Start of Provided records

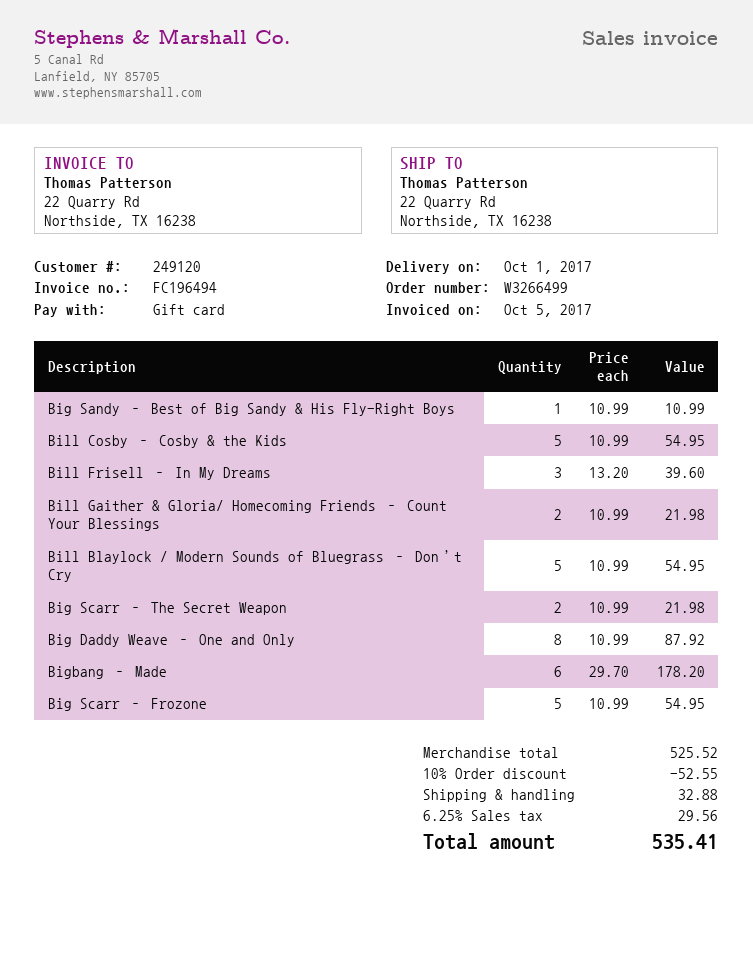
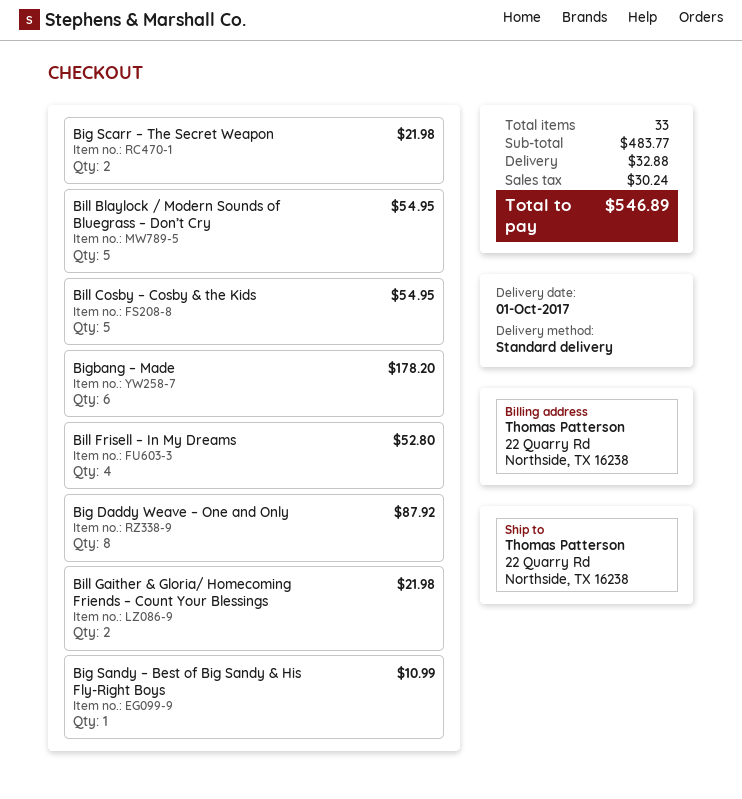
Bill Frisell – In My Dreams: 3 for 39.60 -> 4 for 52.80
Big Scarr – Frozone: 5 for 54.95 -> none
subtotal: 525.52 -> 483.77
discount: 10% = 52.55 -> none
tax: 29.56 -> 30.24
total: 535.41 -> 546.89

End of Provided records

| What is needed |
Lines of the material may hold the string "none". Copy each one that does.

| Exercise solution |
Big Scarr – Frozone: 5 for 54.95 -> none
discount: 10% = 52.55 -> none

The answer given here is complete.